Goal of the exercise: Output only an exact transcription of the line containing "due date: 2024-04-08 -> 2024-04-29" and all lines that follow it in the data below.

Data provided:
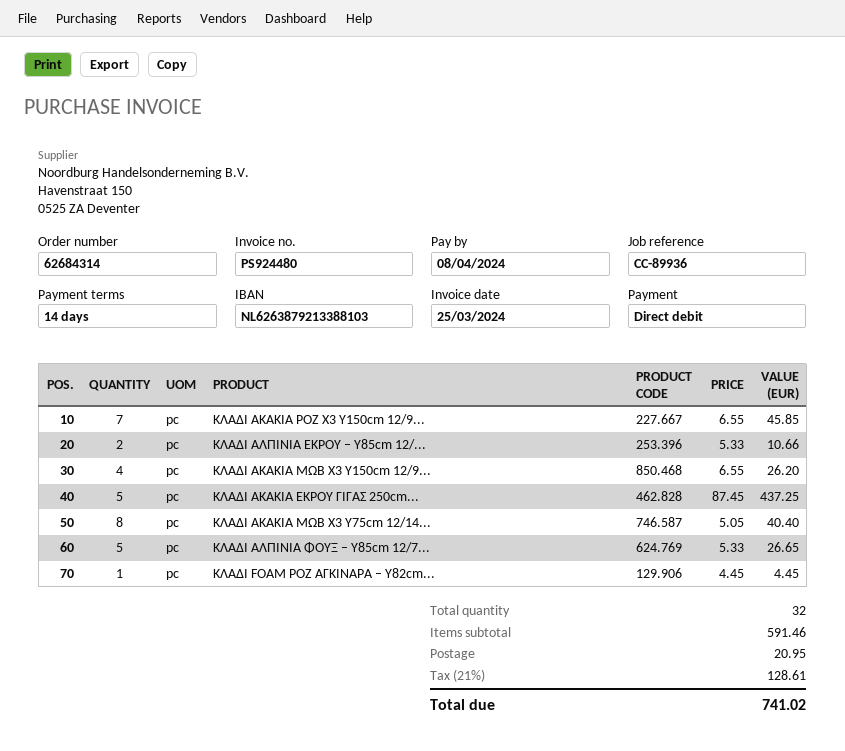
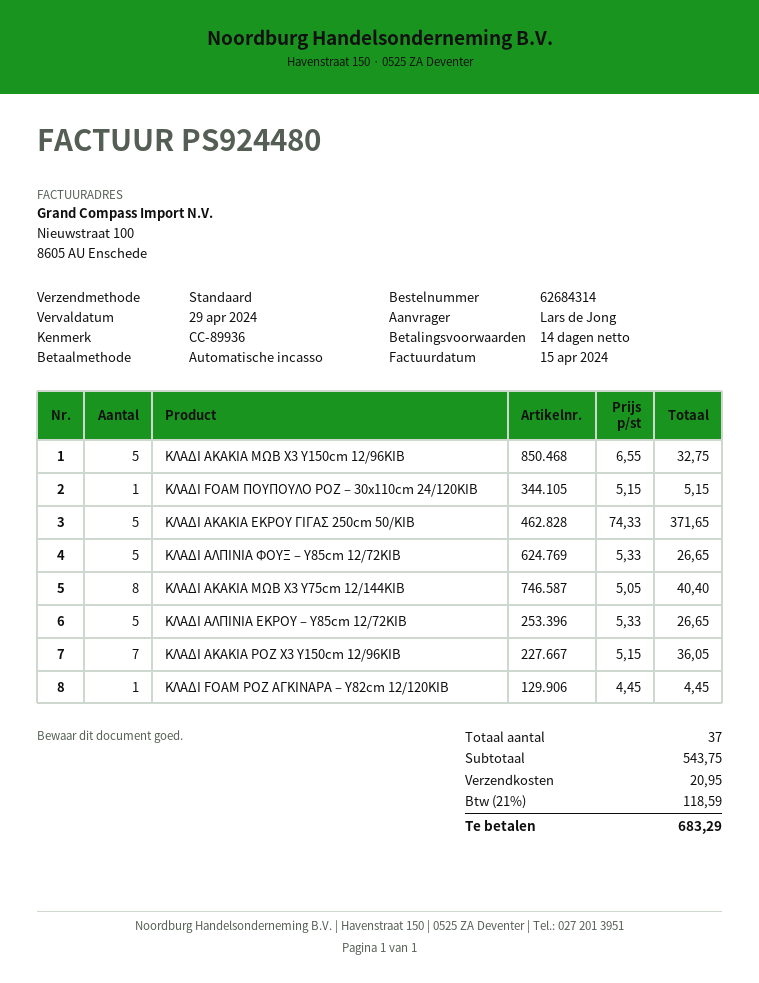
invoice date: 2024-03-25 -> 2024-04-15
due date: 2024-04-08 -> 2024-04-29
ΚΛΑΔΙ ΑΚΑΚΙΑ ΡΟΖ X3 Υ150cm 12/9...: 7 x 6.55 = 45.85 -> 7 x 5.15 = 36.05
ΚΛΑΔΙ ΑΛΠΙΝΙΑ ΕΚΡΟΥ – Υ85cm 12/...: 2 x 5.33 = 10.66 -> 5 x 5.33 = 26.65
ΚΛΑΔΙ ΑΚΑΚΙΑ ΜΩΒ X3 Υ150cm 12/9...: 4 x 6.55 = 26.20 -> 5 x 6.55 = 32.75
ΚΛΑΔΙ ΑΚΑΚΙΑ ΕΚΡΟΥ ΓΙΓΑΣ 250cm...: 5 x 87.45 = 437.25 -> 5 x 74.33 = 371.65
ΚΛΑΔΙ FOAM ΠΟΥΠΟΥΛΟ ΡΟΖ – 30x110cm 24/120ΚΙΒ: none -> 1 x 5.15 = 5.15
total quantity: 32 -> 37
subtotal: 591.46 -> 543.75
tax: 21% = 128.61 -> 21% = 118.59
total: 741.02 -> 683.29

Expected answer:
due date: 2024-04-08 -> 2024-04-29
ΚΛΑΔΙ ΑΚΑΚΙΑ ΡΟΖ X3 Υ150cm 12/9...: 7 x 6.55 = 45.85 -> 7 x 5.15 = 36.05
ΚΛΑΔΙ ΑΛΠΙΝΙΑ ΕΚΡΟΥ – Υ85cm 12/...: 2 x 5.33 = 10.66 -> 5 x 5.33 = 26.65
ΚΛΑΔΙ ΑΚΑΚΙΑ ΜΩΒ X3 Υ150cm 12/9...: 4 x 6.55 = 26.20 -> 5 x 6.55 = 32.75
ΚΛΑΔΙ ΑΚΑΚΙΑ ΕΚΡΟΥ ΓΙΓΑΣ 250cm...: 5 x 87.45 = 437.25 -> 5 x 74.33 = 371.65
ΚΛΑΔΙ FOAM ΠΟΥΠΟΥΛΟ ΡΟΖ – 30x110cm 24/120ΚΙΒ: none -> 1 x 5.15 = 5.15
total quantity: 32 -> 37
subtotal: 591.46 -> 543.75
tax: 21% = 128.61 -> 21% = 118.59
total: 741.02 -> 683.29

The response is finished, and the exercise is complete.